### WHAT THE TASK ASKS
Would you copy every record exactly as it stands and drop the pictures?

━━ DATA LISTING

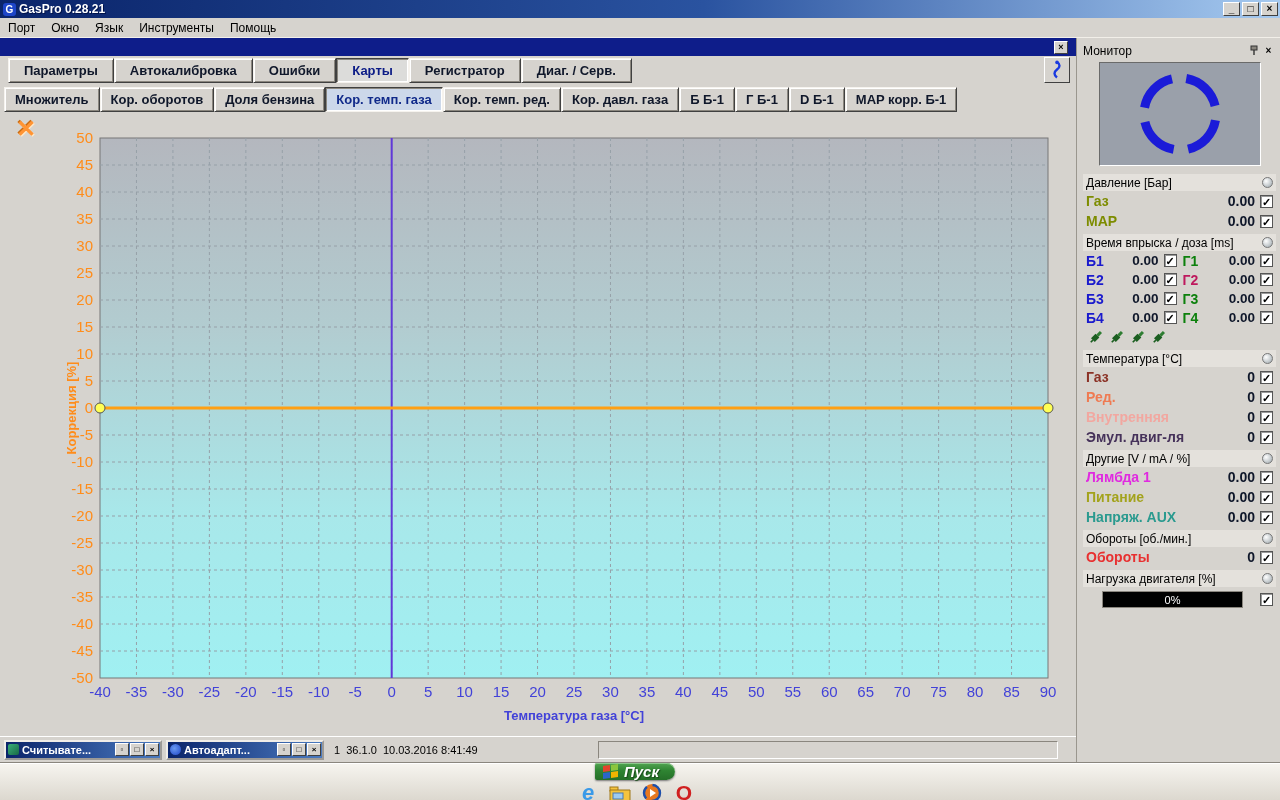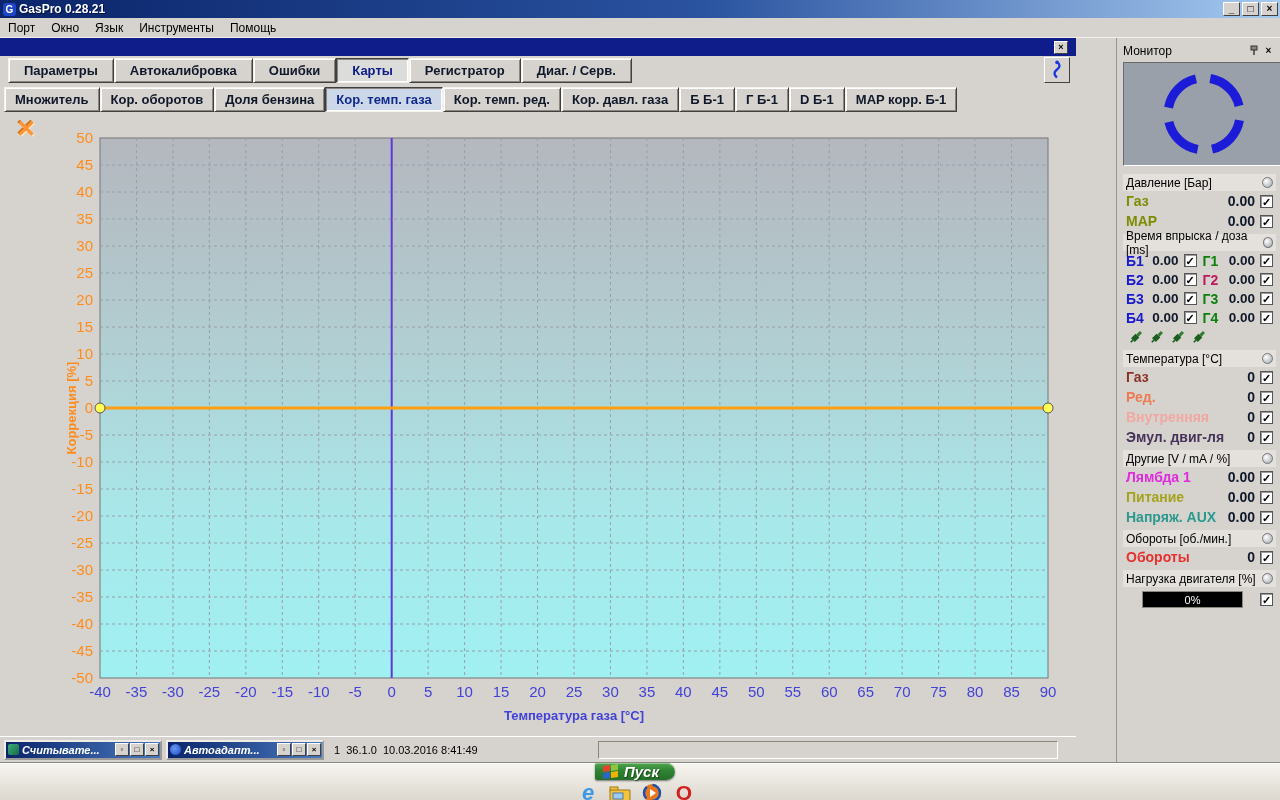--- a/index.html
+++ b/index.html
@@ -39,21 +39,21 @@
   .row2 .tab.active{color:#102a8a;background:#ccd8ea;}
   .conn-btn{margin-left:auto;margin-right:6px;width:26px;height:26px;background:#d6d3ce;
     border:1px solid;border-color:#fff #404040 #404040 #fff;display:flex;align-items:center;justify-content:center;}
   .chart-region{position:absolute;left:0;top:76px;width:1076px;height:622px;background:#d6d3ce;overflow:hidden;}
   .chart-close{position:absolute;left:12px;top:2px;width:28px;height:26px;color:#ff9434;
     font-size:24px;font-weight:bold;line-height:26px;text-align:center;
     text-shadow:1px 1px 0 #ffe8c8,-1px -1px 0 #c86a10;cursor:pointer;}
   #chart-svg{position:absolute;left:0;top:0;font-family:"Liberation Sans",sans-serif;}
 
   
-  .monitor{position:absolute;top:38px;right:0;width:164px;height:724px;background:#d6d3ce;
+  .monitor{position:absolute;top:38px;right:0;width:204px;height:724px;background:#d6d3ce;
     border-left:1px solid #9a968e;padding:5px 4px 0 6px;}
   .mon-header{display:flex;align-items:center;height:15px;margin-bottom:2px;}
   .mon-title{font-size:12px;color:#000;flex:1;}
   .pin-btn,.mclose{width:15px;height:14px;display:flex;align-items:center;justify-content:center;
     font-size:10px;font-weight:bold;color:#000;}
   .gauge-box{margin:4px auto 8px auto;width:162px;height:104px;background:#9aa0aa;
     border:1px solid;border-color:#6a6a6a #fff #fff #6a6a6a;display:flex;align-items:center;justify-content:center;}
   .mhead{display:flex;align-items:center;justify-content:space-between;height:17px;font-size:12px;
     margin-top:3px;background:#e4e1dc;padding:0 3px;color:#000;}
   .hicon{width:11px;height:11px;border-radius:50%;border:1px solid #777;
@@ -72,21 +72,21 @@
     align-items:center;justify-content:center;border:1px solid #8a867e;margin:0 12px 0 16px;}
 
   
   .statusbar{position:absolute;left:0;top:736px;width:1076px;height:26px;background:#d6d3ce;
     border-top:1px solid #fff;display:flex;align-items:center;padding:2px 4px;}
   .miniwin{display:flex;align-items:center;width:158px;height:20px;margin-right:4px;
     border:2px outset #f0ede8;background:linear-gradient(90deg,#0a246a,#4a7ac0);padding:0 1px;}
   .mw-icon{width:11px;height:11px;margin:0 3px 0 1px;border-radius:2px;flex:0 0 11px;}
   .mw-icon1{background:linear-gradient(135deg,#3ab07a,#186a46);}
   .mw-icon2{background:radial-gradient(circle at 40% 40%,#6a9af0,#1d45c8);border-radius:50%;}
-  .mw-title{color:#fff;font-weight:bold;font-size:11px;flex:1;white-space:nowrap;overflow:hidden;font-style:italic;}
+  .mw-title{color:#fff;font-weight:bold;font-size:11px;flex:1;white-space:nowrap;overflow:hidden;}
   .mw-btn{width:14px;height:13px;background:#d6d3ce;border:1px solid;border-color:#fff #404040 #404040 #fff;
     font-size:8px;line-height:11px;text-align:center;font-weight:bold;color:#000;margin-left:1px;flex:0 0 14px;}
   .status-info{font-size:11px;color:#000;margin-left:6px;white-space:pre;}
   .status-panel{flex:1;height:18px;margin:0 14px 0 120px;border:1px solid;border-color:#8a867e #fff #fff #8a867e;}
 
   
   .taskbar{position:absolute;left:0;top:762px;width:1280px;height:38px;
     background:linear-gradient(#f7f5f0,#dcd8cf);border-top:1px solid #8a867e;
     box-shadow:inset 0 1px 0 #fff;display:flex;align-items:center;padding:0 2px;flex-direction:column;}
   .start-btn{height:30px;display:flex;align-items:center;padding:0 16px 0 8px;margin-right:10px;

━━━━

### RESULT FOR THIS TASK
--- a/index.html
+++ b/index.html
@@ -39,21 +39,21 @@
   .row2 .tab.active{color:#102a8a;background:#ccd8ea;}
   .conn-btn{margin-left:auto;margin-right:6px;width:26px;height:26px;background:#d6d3ce;
     border:1px solid;border-color:#fff #404040 #404040 #fff;display:flex;align-items:center;justify-content:center;}
   .chart-region{position:absolute;left:0;top:76px;width:1076px;height:622px;background:#d6d3ce;overflow:hidden;}
   .chart-close{position:absolute;left:12px;top:2px;width:28px;height:26px;color:#ff9434;
     font-size:24px;font-weight:bold;line-height:26px;text-align:center;
     text-shadow:1px 1px 0 #ffe8c8,-1px -1px 0 #c86a10;cursor:pointer;}
   #chart-svg{position:absolute;left:0;top:0;font-family:"Liberation Sans",sans-serif;}
 
   
-  .monitor{position:absolute;top:38px;right:0;width:164px;height:724px;background:#d6d3ce;
+  .monitor{position:absolute;top:38px;right:0;width:204px;height:724px;background:#d6d3ce;
     border-left:1px solid #9a968e;padding:5px 4px 0 6px;}
   .mon-header{display:flex;align-items:center;height:15px;margin-bottom:2px;}
   .mon-title{font-size:12px;color:#000;flex:1;}
   .pin-btn,.mclose{width:15px;height:14px;display:flex;align-items:center;justify-content:center;
     font-size:10px;font-weight:bold;color:#000;}
   .gauge-box{margin:4px auto 8px auto;width:162px;height:104px;background:#9aa0aa;
     border:1px solid;border-color:#6a6a6a #fff #fff #6a6a6a;display:flex;align-items:center;justify-content:center;}
   .mhead{display:flex;align-items:center;justify-content:space-between;height:17px;font-size:12px;
     margin-top:3px;background:#e4e1dc;padding:0 3px;color:#000;}
   .hicon{width:11px;height:11px;border-radius:50%;border:1px solid #777;
@@ -72,21 +72,21 @@
     align-items:center;justify-content:center;border:1px solid #8a867e;margin:0 12px 0 16px;}
 
   
   .statusbar{position:absolute;left:0;top:736px;width:1076px;height:26px;background:#d6d3ce;
     border-top:1px solid #fff;display:flex;align-items:center;padding:2px 4px;}
   .miniwin{display:flex;align-items:center;width:158px;height:20px;margin-right:4px;
     border:2px outset #f0ede8;background:linear-gradient(90deg,#0a246a,#4a7ac0);padding:0 1px;}
   .mw-icon{width:11px;height:11px;margin:0 3px 0 1px;border-radius:2px;flex:0 0 11px;}
   .mw-icon1{background:linear-gradient(135deg,#3ab07a,#186a46);}
   .mw-icon2{background:radial-gradient(circle at 40% 40%,#6a9af0,#1d45c8);border-radius:50%;}
-  .mw-title{color:#fff;font-weight:bold;font-size:11px;flex:1;white-space:nowrap;overflow:hidden;font-style:italic;}
+  .mw-title{color:#fff;font-weight:bold;font-size:11px;flex:1;white-space:nowrap;overflow:hidden;}
   .mw-btn{width:14px;height:13px;background:#d6d3ce;border:1px solid;border-color:#fff #404040 #404040 #fff;
     font-size:8px;line-height:11px;text-align:center;font-weight:bold;color:#000;margin-left:1px;flex:0 0 14px;}
   .status-info{font-size:11px;color:#000;margin-left:6px;white-space:pre;}
   .status-panel{flex:1;height:18px;margin:0 14px 0 120px;border:1px solid;border-color:#8a867e #fff #fff #8a867e;}
 
   
   .taskbar{position:absolute;left:0;top:762px;width:1280px;height:38px;
     background:linear-gradient(#f7f5f0,#dcd8cf);border-top:1px solid #8a867e;
     box-shadow:inset 0 1px 0 #fff;display:flex;align-items:center;padding:0 2px;flex-direction:column;}
   .start-btn{height:30px;display:flex;align-items:center;padding:0 16px 0 8px;margin-right:10px;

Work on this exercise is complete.